(Itemized modification records)

###

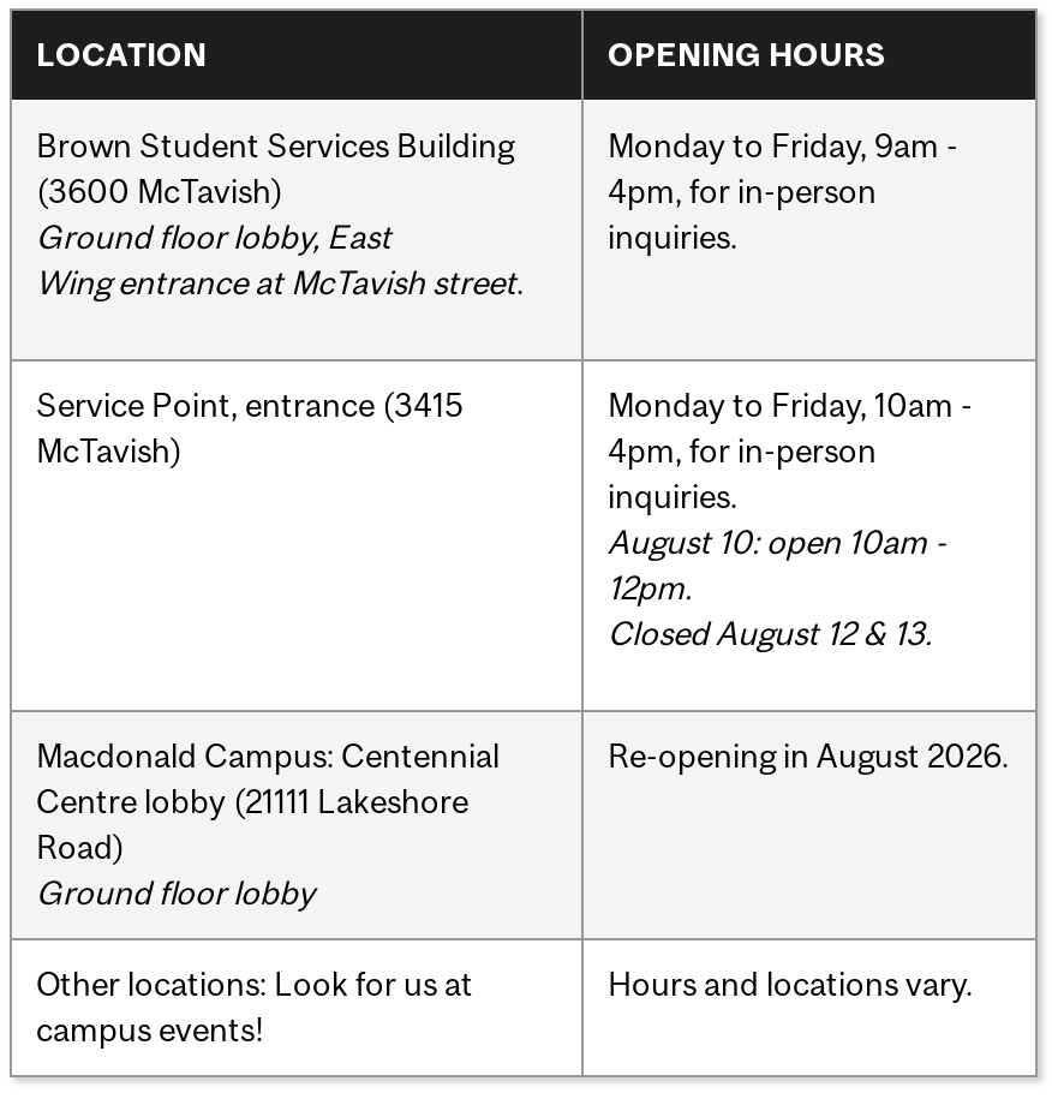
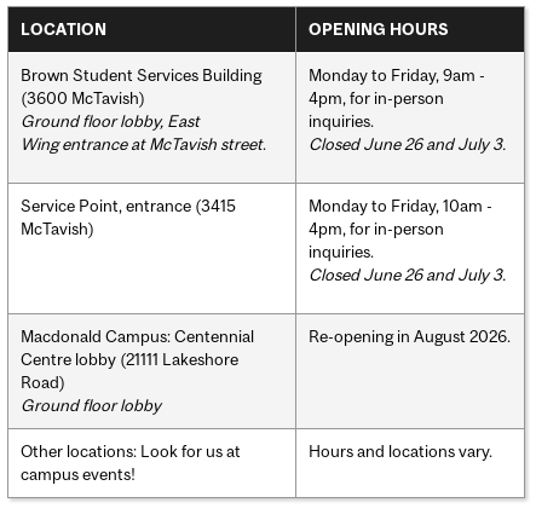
none -> [309,134,506,153] Closed June 26 and July 3.
[608,522,946,651] August 10: open 10am - | 12pm. | Closed August 12 & 13. -> [309,264,506,284] Closed June 26 and July 3.

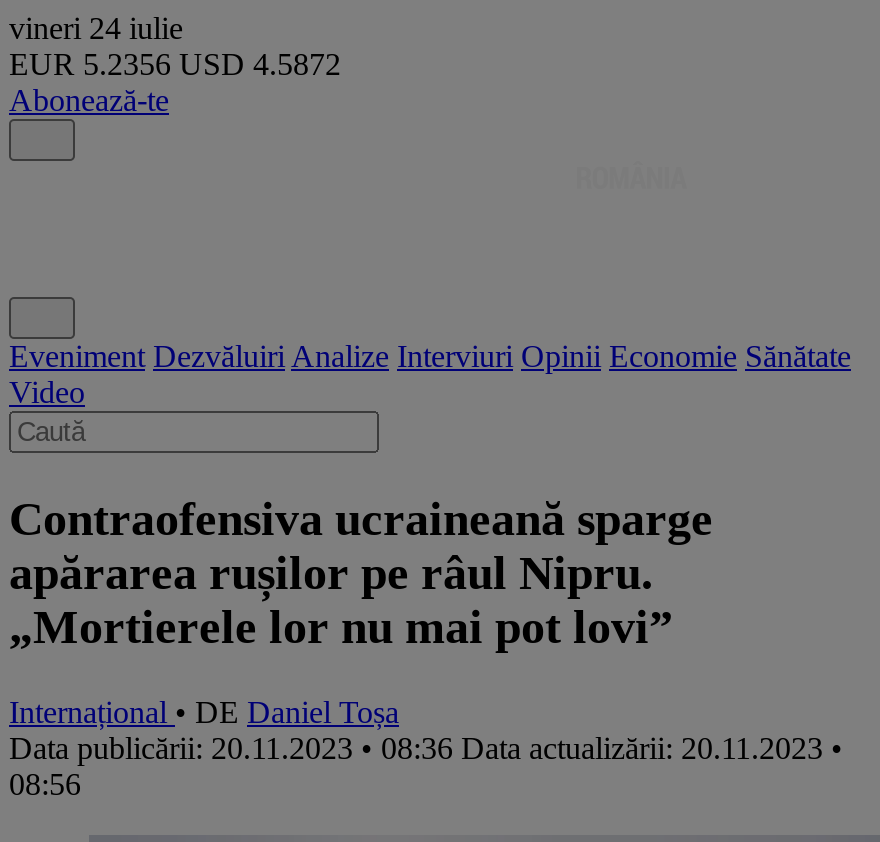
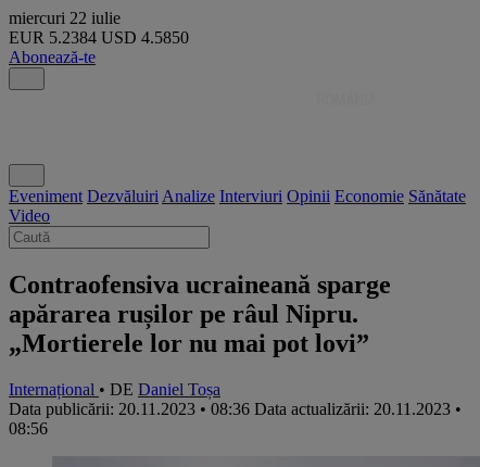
[9,11,183,45] vineri 24 iulie -> [9,9,121,27] miercuri 22 iulie
[9,47,341,81] EUR 5.2356 USD 4.5872 -> [9,28,189,47] EUR 5.2384 USD 4.5850

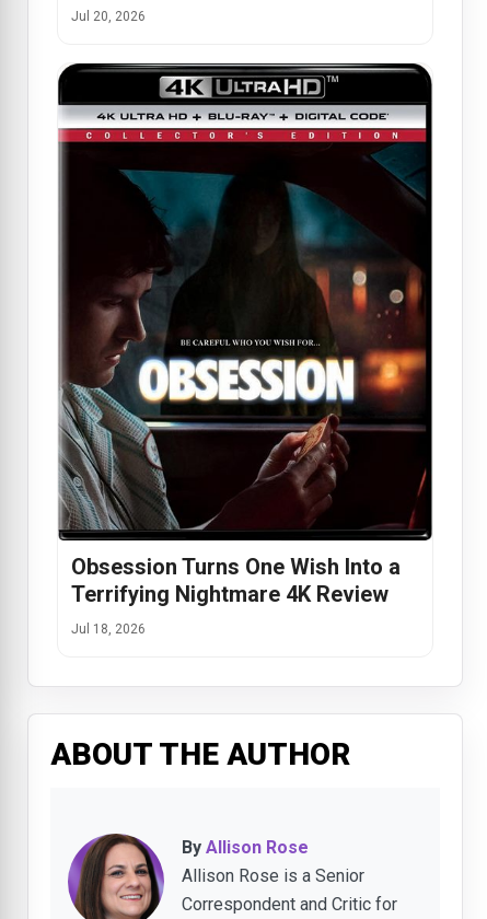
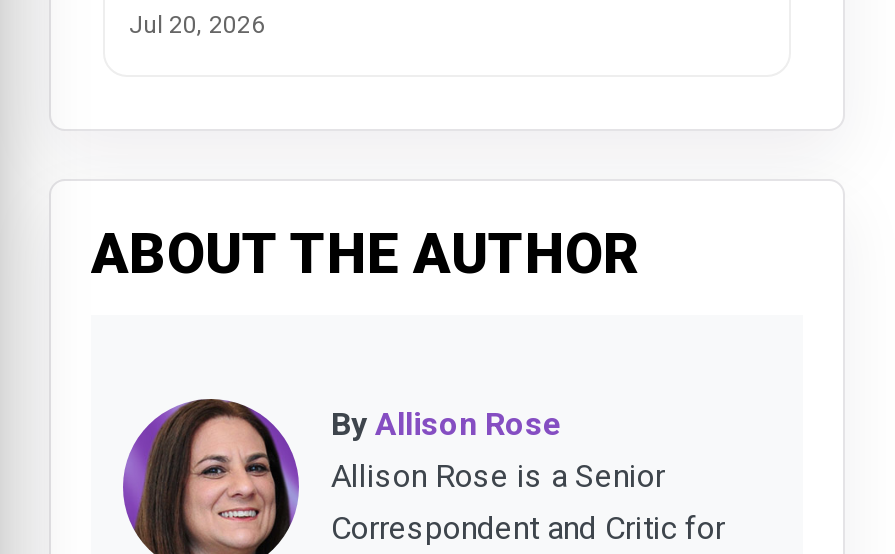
[57,62,433,637] [image] | Obsession Turns One Wish Into a | Terrifying Nightmare 4K Review | Jul 18, 2026 -> none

###

▶ _Problem to solve_:
Skip the pictures, then write out every entry exactly.

▶ _Answer area_:
none -> [309,134,506,153] Closed June 26 and July 3.
[608,522,946,651] August 10: open 10am - | 12pm. | Closed August 12 & 13. -> [309,264,506,284] Closed June 26 and July 3.

[9,11,183,45] vineri 24 iulie -> [9,9,121,27] miercuri 22 iulie
[9,47,341,81] EUR 5.2356 USD 4.5872 -> [9,28,189,47] EUR 5.2384 USD 4.5850

[57,62,433,637] [image] | Obsession Turns One Wish Into a | Terrifying Nightmare 4K Review | Jul 18, 2026 -> none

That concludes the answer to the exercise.